After an enjoyable meal on the hotel’s terrace that was accompanied by lots of delicious fresh Costa Rican fruit, we went into the lobby at about 7:15 and I saw a big bus in the driveway in front of the hotel. I went outside and found out that this was indeed our Caravan Tour bus. The group wasn’t even expecting us because we were supposed to arrive today after our flight delays yesterday. Fortunately we got on the bus and made our way to some empty seats in the bus.
As part of this organized tour we had a tour director, an attractive young lady by the name of Karol, and an equally nice young bus driver by the name of Mario. This was our expert local team for the next 9 days. The tour group itself was quite mixed, quite a few retired couples as well as some couples in their 40s and 50s and a young family. Everyone gave us a friendly greeting as we made our way through the bus. Karol explained that every day there would be a seating list for the bus so everyone would get to sit in different parts of the vehicle to prevent disagreements about who gets to sit where.
We drove through parts of San Jose and I was quite impressed at the rather modern looking roads and buildings of San Jose. This was the first I had seen of the city since it was almost midnight by the time we arrived yesterday. Costa Rica’s capital is located in a large bowl-shaped valley, called the “Central Valley” which is surrounded by mountains and volcanoes.
As we drove past the International Airport and through the town of Alajuela, Karol used the microphone and started to explain various things about Costa Rica as a country. She explained the Costa Rican school system as well as the country’s ethnic makeup. 95% of people are “mestizos” of mixed Spanish and indigenous descent, while there is a tiny minority of ethnic Chinese people and about 3% Afro-Caribbean people, most of Jamaican descent, who came to Costa Rica to build the railways in the late 19th century.

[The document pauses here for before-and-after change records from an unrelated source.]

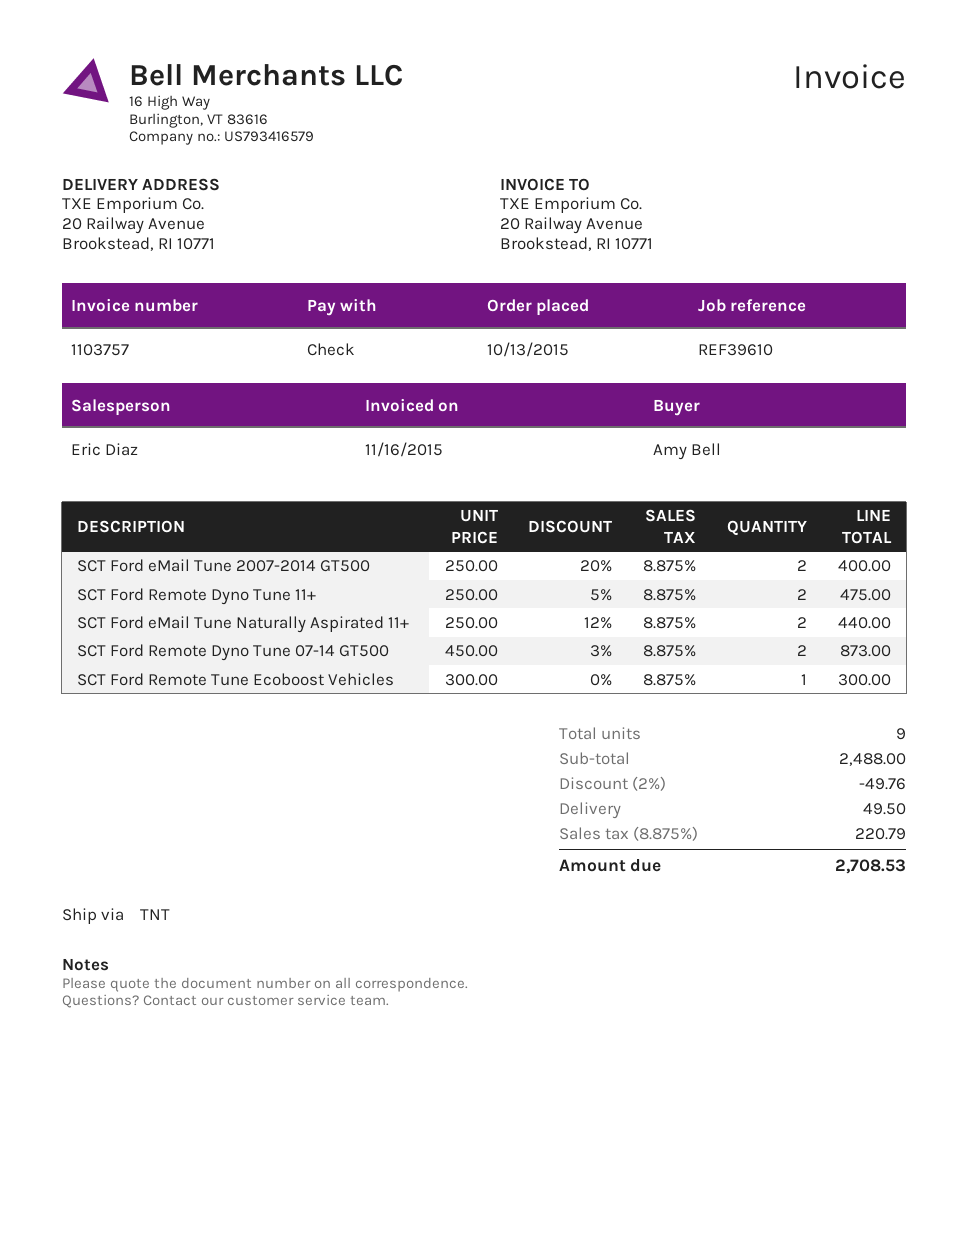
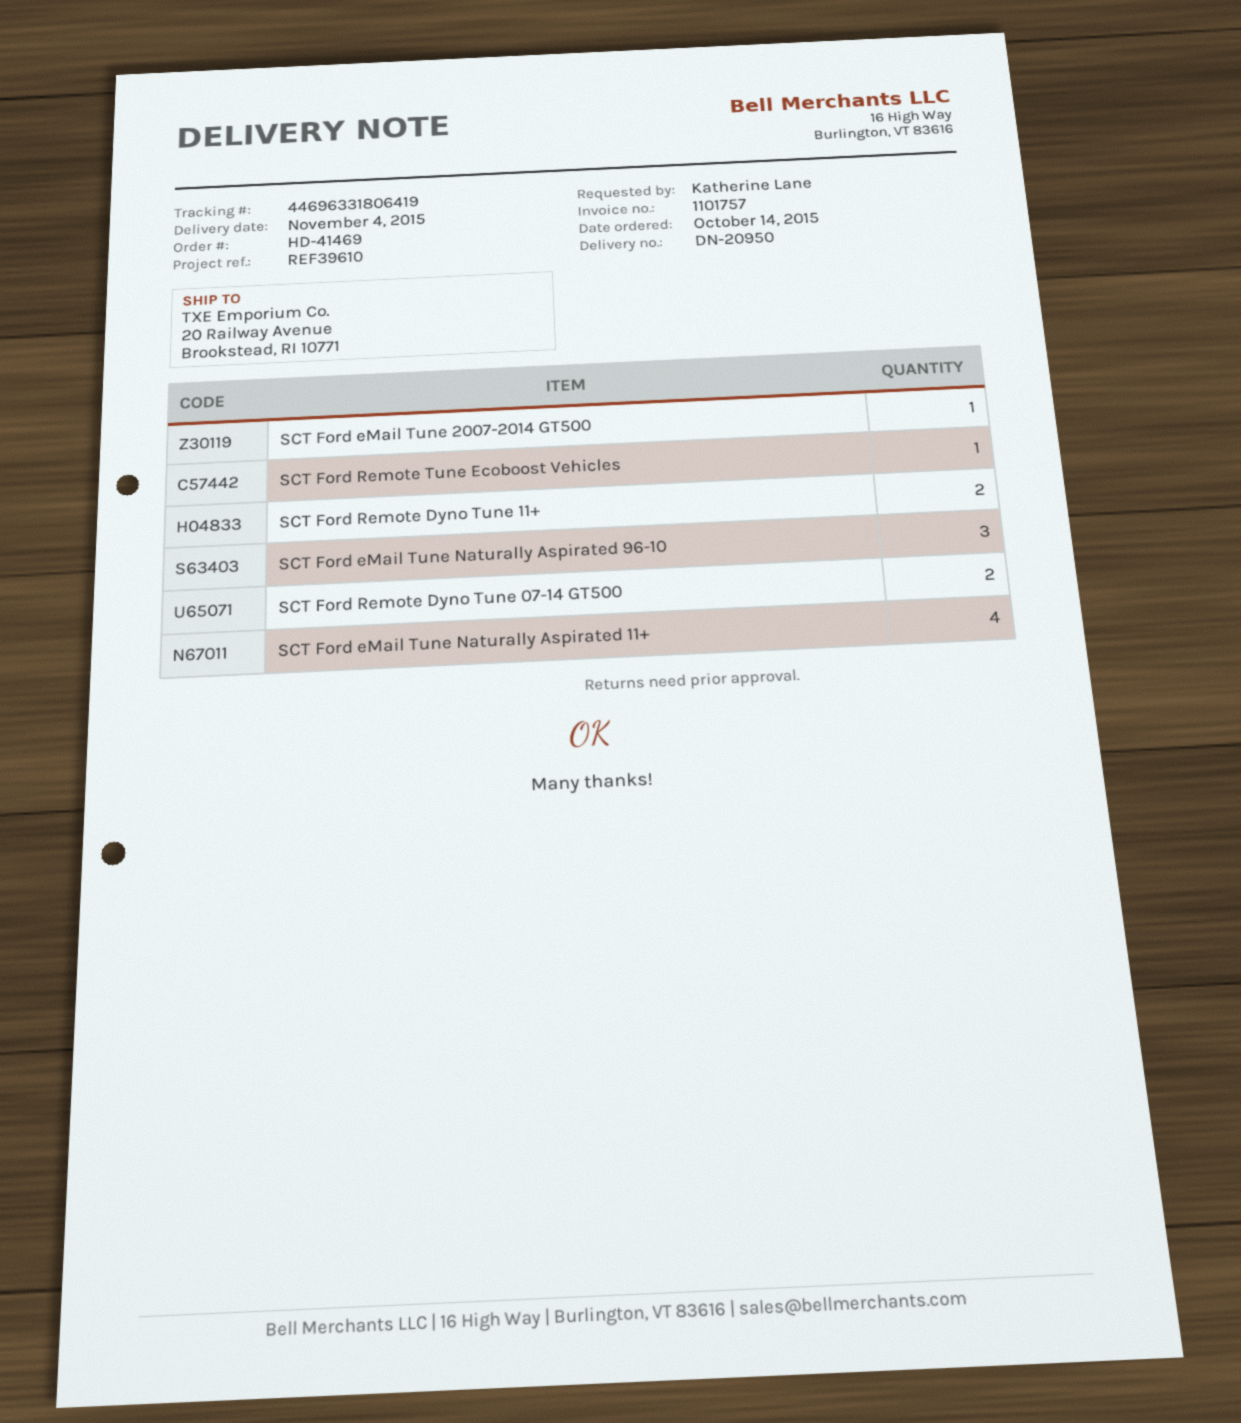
order date: 2015-10-13 -> 2015-10-14
invoice number: 1103757 -> 1101757
ordered by: Amy Bell -> Katherine Lane
SCT Ford eMail Tune 2007-2014 GT500: 2 -> 1
SCT Ford eMail Tune Naturally Aspirated 11+: 2 -> 4
SCT Ford eMail Tune Naturally Aspirated 96-10: none -> 3

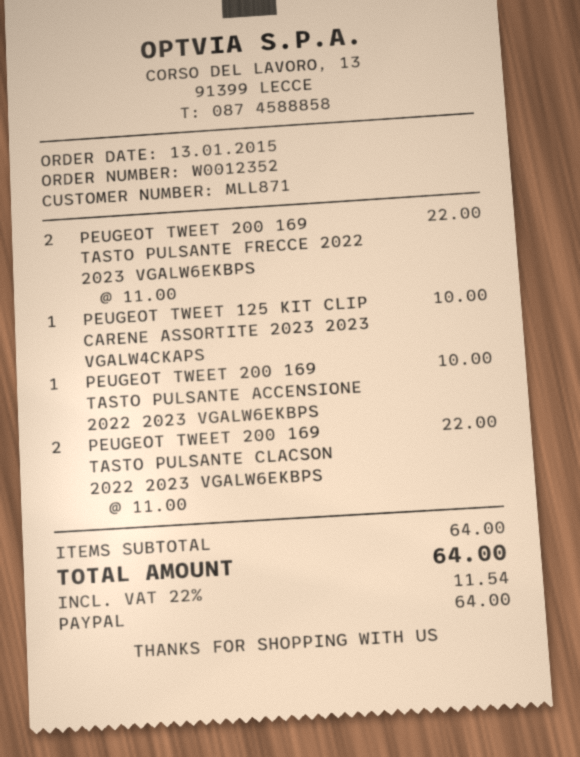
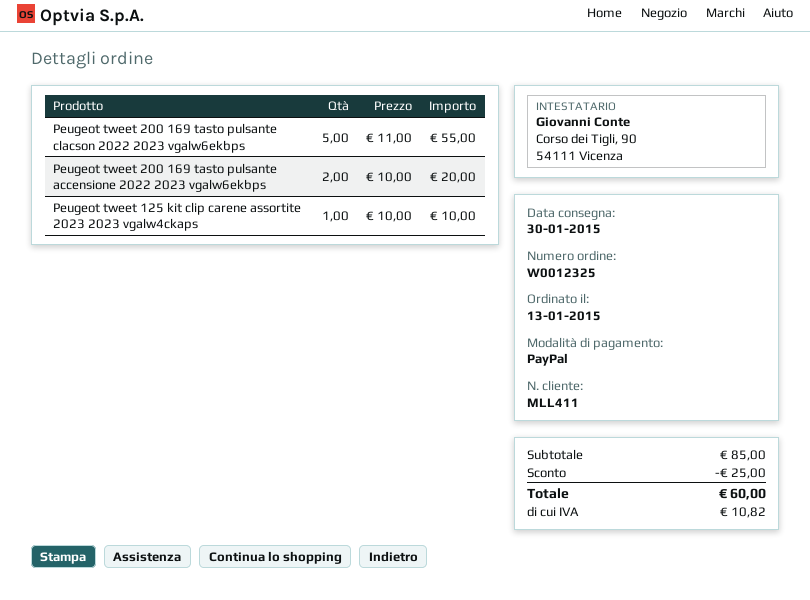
order number: W0012352 -> W0012325
customer number: MLL871 -> MLL411
PEUGEOT TWEET 200 169 TASTO PULSANTE FRECCE 2022 2023 VGALW6EKBPS: 2 x 11.00 = 22.00 -> none
PEUGEOT TWEET 200 169 TASTO PULSANTE ACCENSIONE 2022 2023 VGALW6EKBPS: 1 x 10.00 = 10.00 -> 2 x 10.00 = 20.00
PEUGEOT TWEET 200 169 TASTO PULSANTE CLACSON 2022 2023 VGALW6EKBPS: 2 x 11.00 = 22.00 -> 5 x 11.00 = 55.00
subtotal: 64.00 -> 85.00
discount: none -> 25.00
tax: 11.54 -> 10.82
total: 64.00 -> 60.00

Our bus started to climb up the mountain and as we came around the hairpin turns, we started to get great vistas of Costa Rica’s Central Valley. The capital of San Jose was sprawling underneath us, and the mountains and volcanoes provided a graceful frame for the big city. Cows were grazing on the sloping meadows that were interspersed with farm houses. Trees and farmlands were lush and green, and I was strongly reminded of my native country of Austria and some of the mountain grazing regions very near to where I grew up. Soon we were going to arrive at our first destination: the Poas Volcano National Park.